Task to carry out
Could you set down exactly the lines in the records below between the line holding "-184,7 +184,7 @@" and the line holding "9.8px; color: #8a8a8a;", inclusive?

Records supplied
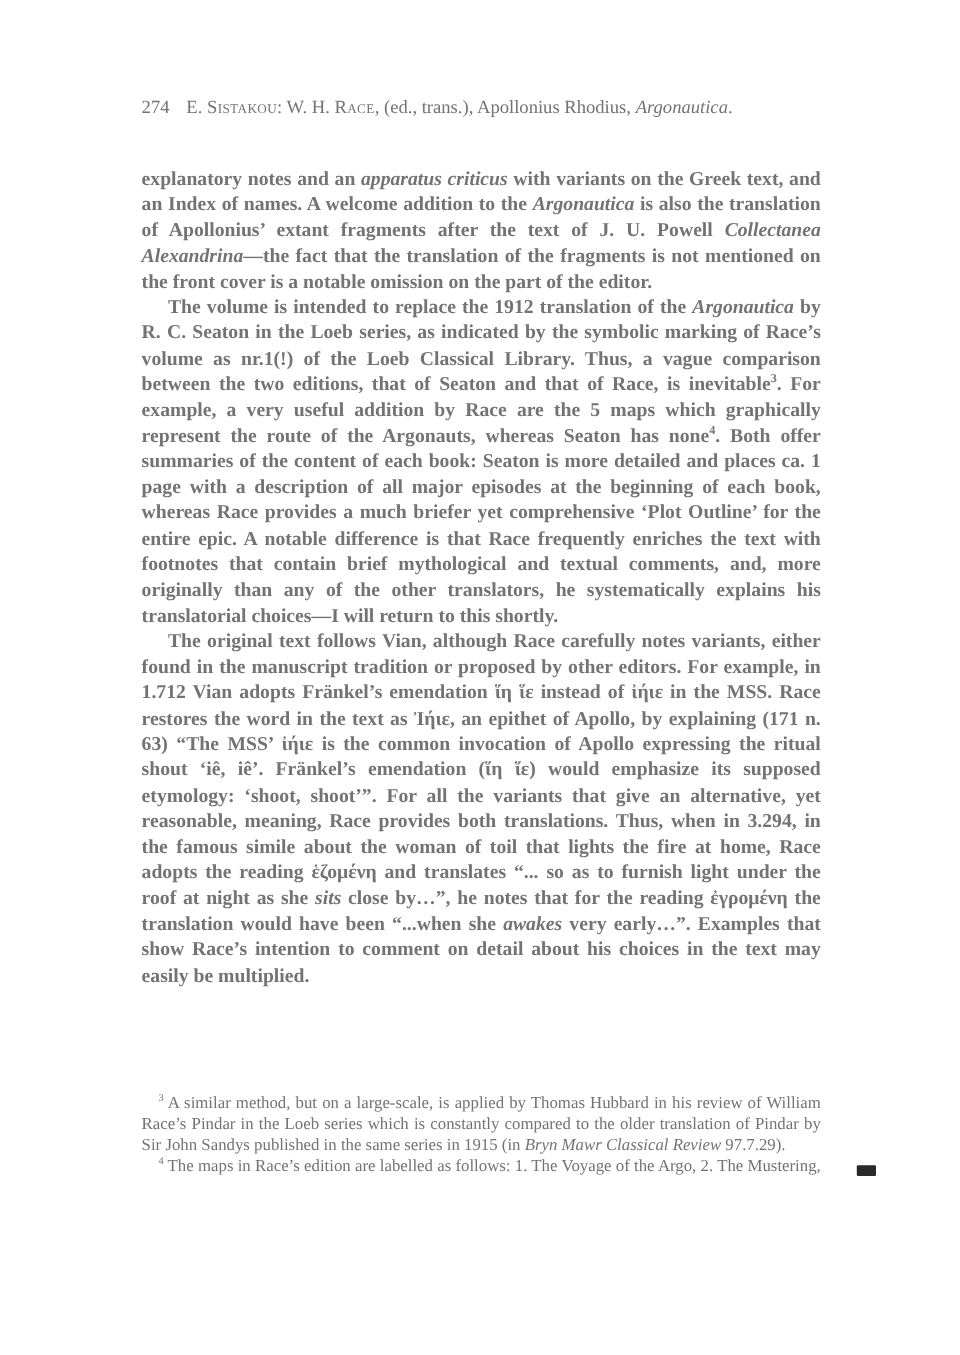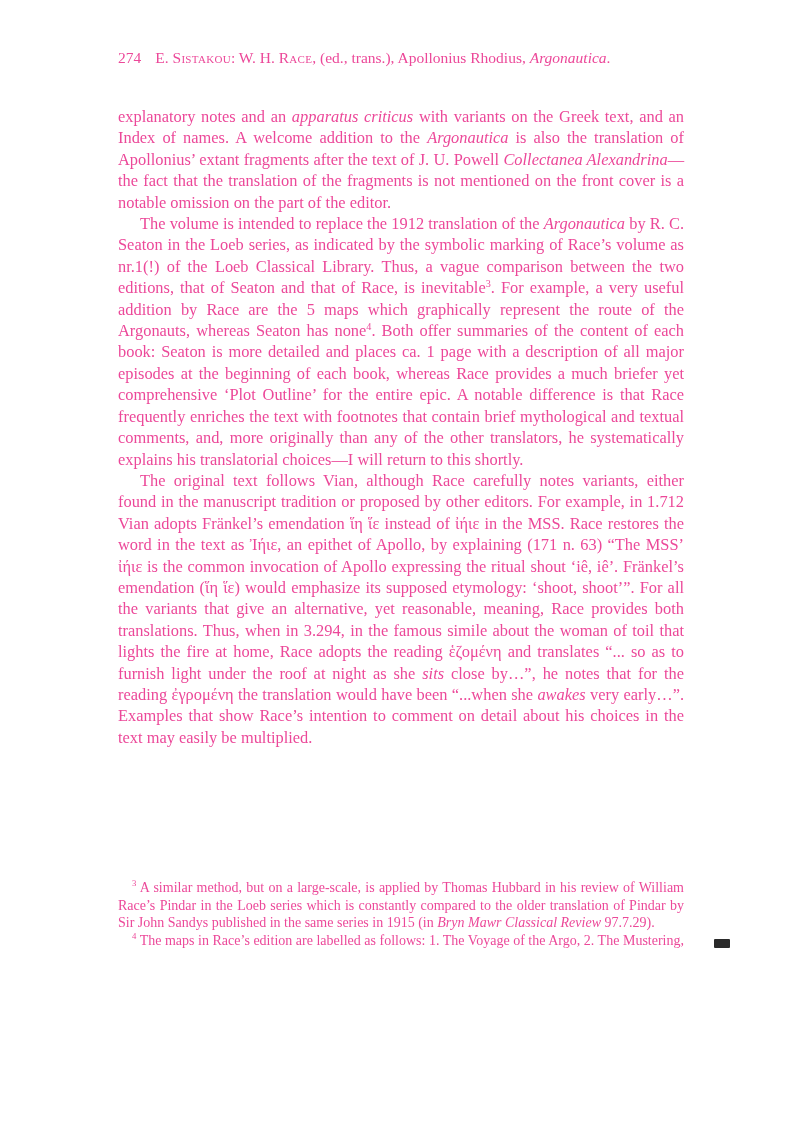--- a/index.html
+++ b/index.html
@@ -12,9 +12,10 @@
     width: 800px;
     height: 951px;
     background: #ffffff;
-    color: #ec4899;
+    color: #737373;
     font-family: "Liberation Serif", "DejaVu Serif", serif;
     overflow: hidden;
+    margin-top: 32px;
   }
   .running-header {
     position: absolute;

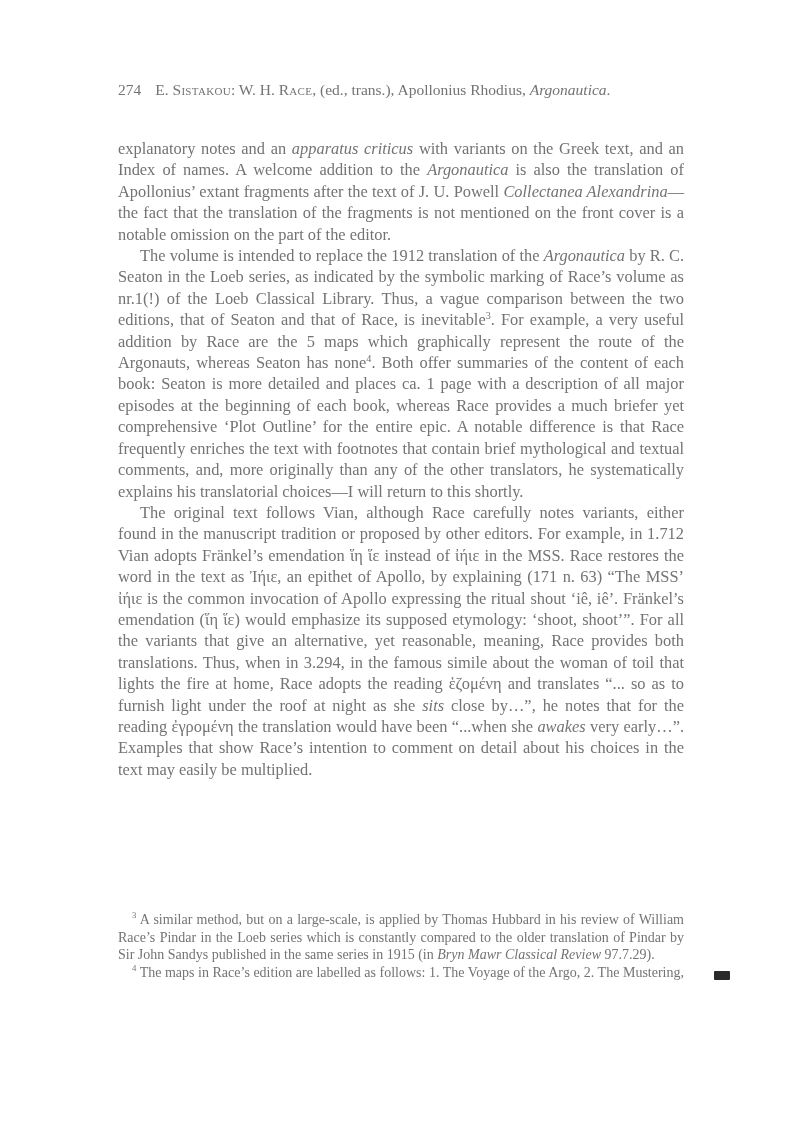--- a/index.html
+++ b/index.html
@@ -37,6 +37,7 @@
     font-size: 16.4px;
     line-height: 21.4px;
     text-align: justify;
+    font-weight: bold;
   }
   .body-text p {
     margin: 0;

--

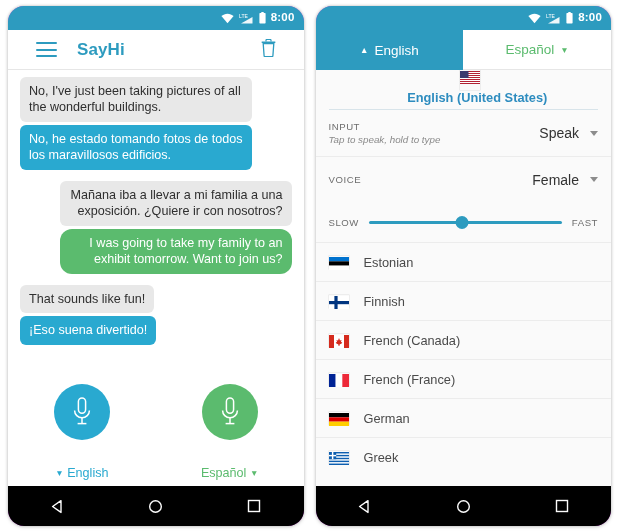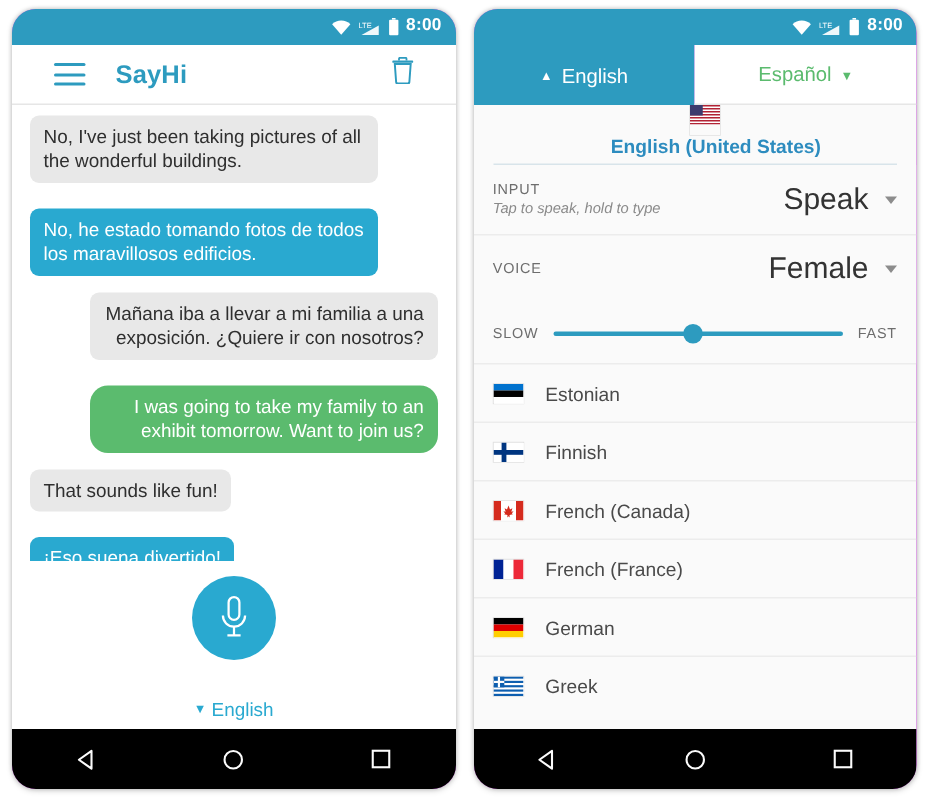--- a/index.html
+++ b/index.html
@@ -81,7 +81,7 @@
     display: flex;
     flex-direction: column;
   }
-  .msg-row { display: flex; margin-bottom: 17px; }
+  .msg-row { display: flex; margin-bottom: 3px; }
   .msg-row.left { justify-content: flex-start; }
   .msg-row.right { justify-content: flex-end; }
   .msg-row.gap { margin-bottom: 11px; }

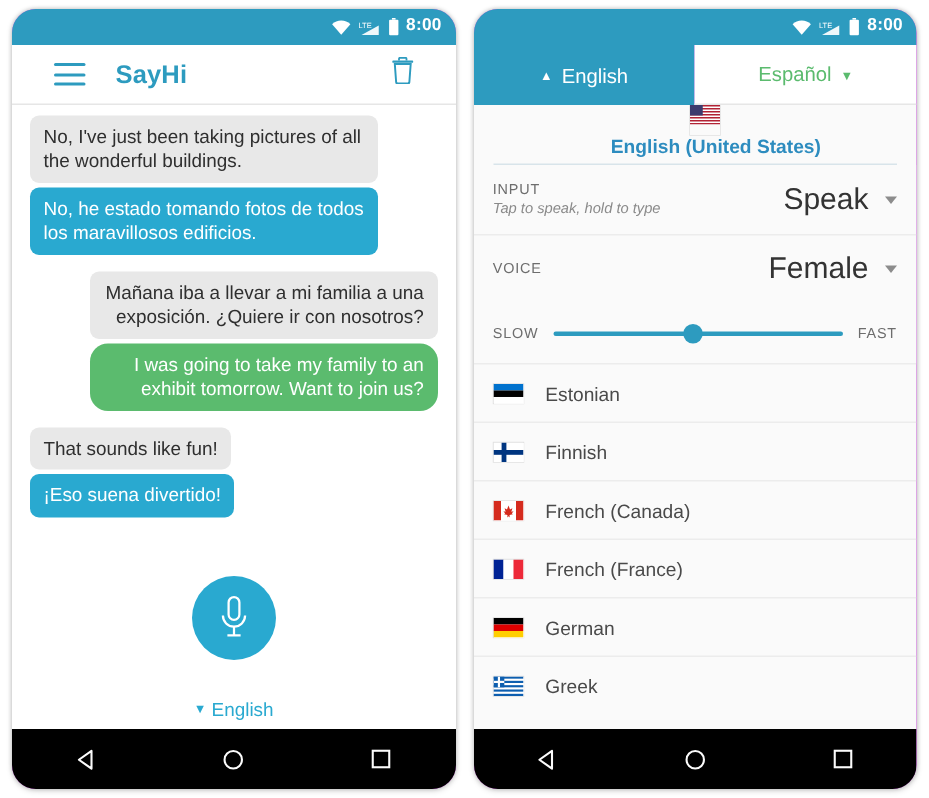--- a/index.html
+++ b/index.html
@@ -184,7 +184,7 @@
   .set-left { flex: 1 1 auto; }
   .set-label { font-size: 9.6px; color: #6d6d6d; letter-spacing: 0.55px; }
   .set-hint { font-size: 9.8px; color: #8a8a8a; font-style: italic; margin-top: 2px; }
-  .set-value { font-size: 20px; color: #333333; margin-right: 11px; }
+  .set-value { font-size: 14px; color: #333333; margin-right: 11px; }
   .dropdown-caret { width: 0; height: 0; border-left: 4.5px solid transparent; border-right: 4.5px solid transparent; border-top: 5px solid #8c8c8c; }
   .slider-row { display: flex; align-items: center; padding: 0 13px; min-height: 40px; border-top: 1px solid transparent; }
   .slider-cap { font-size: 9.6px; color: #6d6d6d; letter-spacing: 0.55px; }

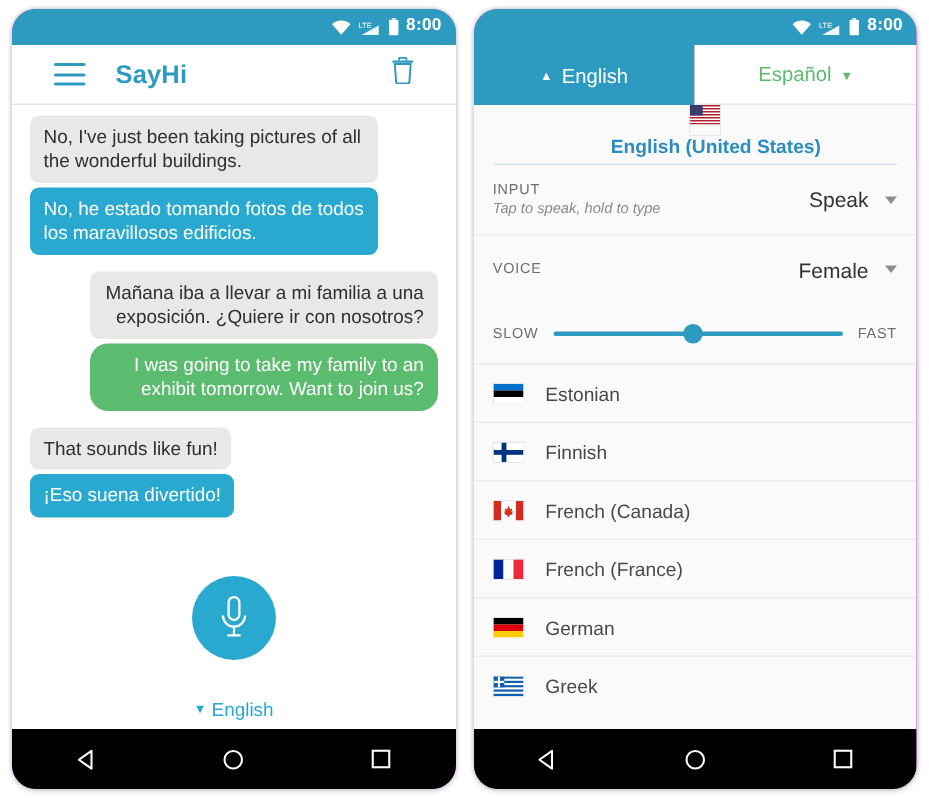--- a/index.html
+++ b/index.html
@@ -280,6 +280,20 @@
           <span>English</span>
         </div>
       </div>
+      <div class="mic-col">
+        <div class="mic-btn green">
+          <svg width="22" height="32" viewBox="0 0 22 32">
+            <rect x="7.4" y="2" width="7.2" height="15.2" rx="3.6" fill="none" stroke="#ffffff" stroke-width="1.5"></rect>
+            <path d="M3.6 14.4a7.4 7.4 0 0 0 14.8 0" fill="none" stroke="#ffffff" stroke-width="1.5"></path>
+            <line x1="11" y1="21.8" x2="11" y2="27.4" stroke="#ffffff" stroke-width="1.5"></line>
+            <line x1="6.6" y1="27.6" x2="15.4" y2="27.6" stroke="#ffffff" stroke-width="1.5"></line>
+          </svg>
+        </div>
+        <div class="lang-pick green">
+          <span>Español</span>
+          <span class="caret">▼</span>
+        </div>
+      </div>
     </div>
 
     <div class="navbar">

Answer to this exercise
@@ -184,7 +184,7 @@
   .set-left { flex: 1 1 auto; }
   .set-label { font-size: 9.6px; color: #6d6d6d; letter-spacing: 0.55px; }
   .set-hint { font-size: 9.8px; color: #8a8a8a; font-style: italic; margin-top: 2px; }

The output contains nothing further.